A primeros de febrero de 1916 llegó a Francia, entre los refuerzos de una ofensiva inminente. Bajó del tren sonriendo, porque estaba pensando en el caballo con calzones que sabe hablar en ruso. Una buena sonrisa abre muchas puertas. Ser bodeguero en Burdeos, vendedor de fruta en el mercado de París o conductor de tranvía en Bruselas.... eran oficios que ya manejaba, como alternativa, por si al terminar la guerra decidía quedarse por la zona.

Estaba lloviendo y los soldados estaban tristes, fue de lo que se dio cuenta la tarde que llegó a su trinchera. Con los correajes que se le cruzaban en el pecho, Robico Csorba se acordó de las hélices de los aviones y pensó que acaso podría salir volando si la situación se complicaba.

Robico empezó a deprimirse. Apenas sonreía, salvo cuando llegaba caliente la sopa, pero siempre llegaba fría. Llegó a pensar arrancarse los dos dientes de oro y guardarlos hasta mejor ocasión, pero no era hombre de muchos simbolismos y le pudo más el miedo a perder los dientes si los echaba a un bolsillo.

Convertirse en silla de biblioteca, lámpara de una iglesia o eje de un carro atascado en el barro eran lo único que se le ocurría. Por primera vez el futuro le traía sin cuidado.

A Robico se le paró delante una rata que se le quedó mirando, como si se reconociera en él. Cada uno parecía estar en un lado opuesto del espejo. La rata seguía allí. Decidió reflexionar acerca de aquello o improvisar siquiera algún sentimiento, le hubiera bastado sentir asco, pero no se le ocurrió nada y la mató, por abreviar y relajar la cuestión. La decapitó con el filo de la pala. Cuando dejó de moverse, la levantó como si sostuviera una medalla del rabo.

Por primera vez se le vio llorar, la segunda vez lo hizo cuando se le cayó al suelo su escudilla con potaje de patatas. No tenía amigos.

Desde ese día, a Robico Csorba le gustaba cazar ratas. Primero les ponía un cepo, pero después él mismo se comía el reclamo del cepo. Era mejor seguir matándolas con el filo de la pala. De un solo golpe, para ahorrar fuerzas, porque había muchas. A veces, les abría el estómago, un corte en el buche con la punta del cuchillo, para que las otras ratas se la comieran viva. Los chillidos delataban a las otras. Daba gusto verlas morir con tanta glotonería.

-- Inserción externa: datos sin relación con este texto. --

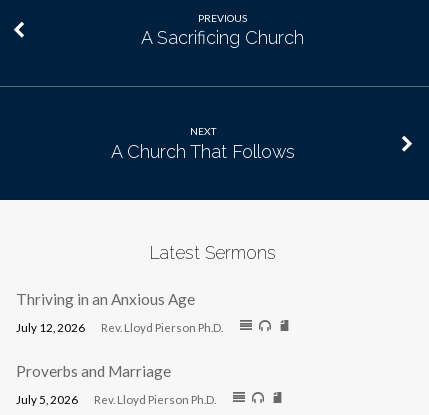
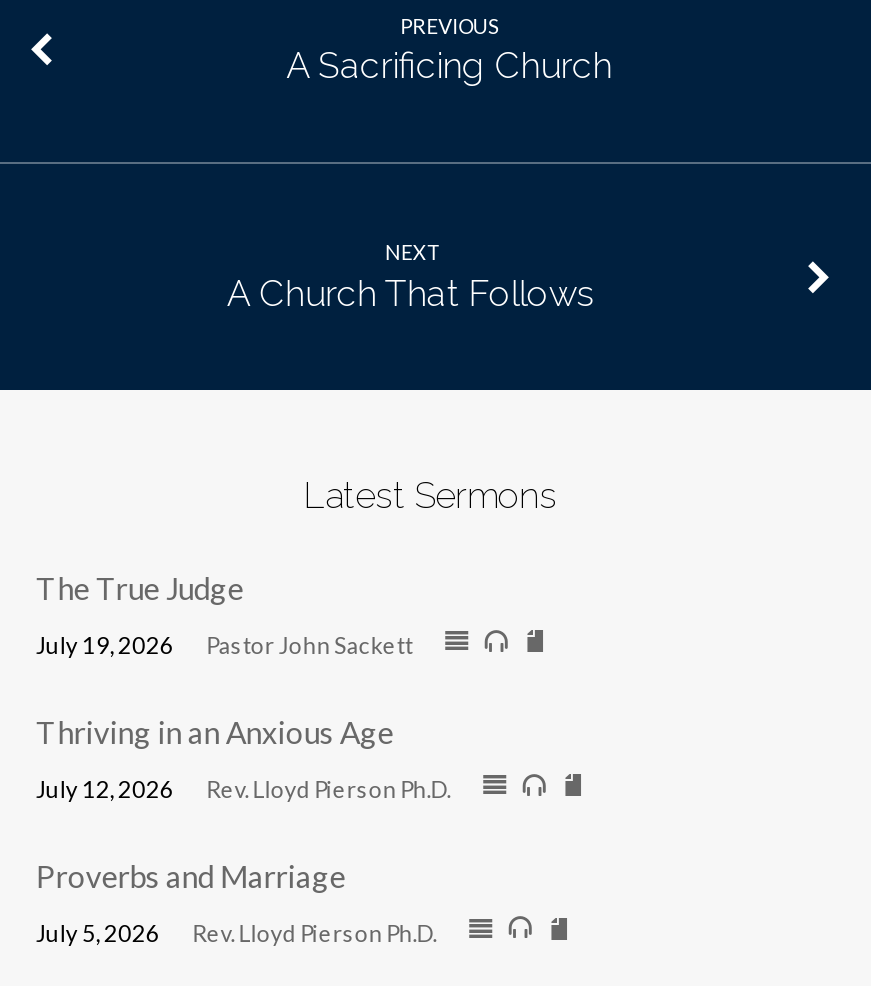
+ The True Judge
+ July 19, 2026
+ Pastor John Sackett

Había ratas negras y ratas marrones, pero las de pelaje marrón eran más grandes. Llegó a comérselas, las despellejaba como a un conejo y las asaba, pero el sargento le rompió las costillas con una vara, gritándole que las ratas se comían los cadáveres de sus compañeros. Le costaba respirar con las costillas rotas, pero no quería dejar de sonreír para que todos vieran que tenía los dientes blancos y dos dientes de oro porque su conciencia estaba limpia. Para evitar que siguiera comiéndolas, el capitán ordenó que le dieran un grano de trigo por cada rata muerta, aunque todos supieran que él no sabía contar.

Cuando entonces le preguntaron qué quería ser, él dijo que le gustaría ser una rata, o ser dos ratas para que una se coma a la otra mitad de sí mismo, o ser tres ratas para comerse entero el cuerpo de un hombre.

El capitán, que se creía inmortal, le ordenó que no saliera de la trinchera en el ataque, por la comodidad que le proporcionaba el exterminador. Cuando salieron los suyos a campo abierto, le gustó ver cómo los iban matando. Los mutilados se arrastraban, agarrándose a los pies de los que intentaban pasar. Él estaba contento, a pesar de la lluvia y del barro que impedía avanzar a sus compañeros. Pensó en la sopa, cuando llegase, a cuanta más tocaría, sobre todo si los supervivientes volvían heridos o tan cansados que ya no tuvieran ánimo para disputársela a él. Robico fue a hacer de vientre, porque luego pensaba comer mucho.

Llegaron muchos soldados nuevos, unos días después, y él les abría la boca con los dos dientes de oro por delante, como si les abriera el camino a la desgracia. No era una sonrisa, era algo más parecido al espanto. Robico les mostró un alambre, donde había ensartado al menos veinte ratas muertas, para hacerse valer y que alguno de ellos quisiera ser su amigo. Pero ninguno sabía lo que les esperaba y pasaron por delante, orgullosos, creyendo que la vida iba a ser otra cosa distinta a lo que sería.

Aquello era un vagón de ganado. “Nada puede ser peor que la guerra”, les explicaba Robico Csorba a los otros, muchos años después, en aquel tren que les llevaba a Auschwitz.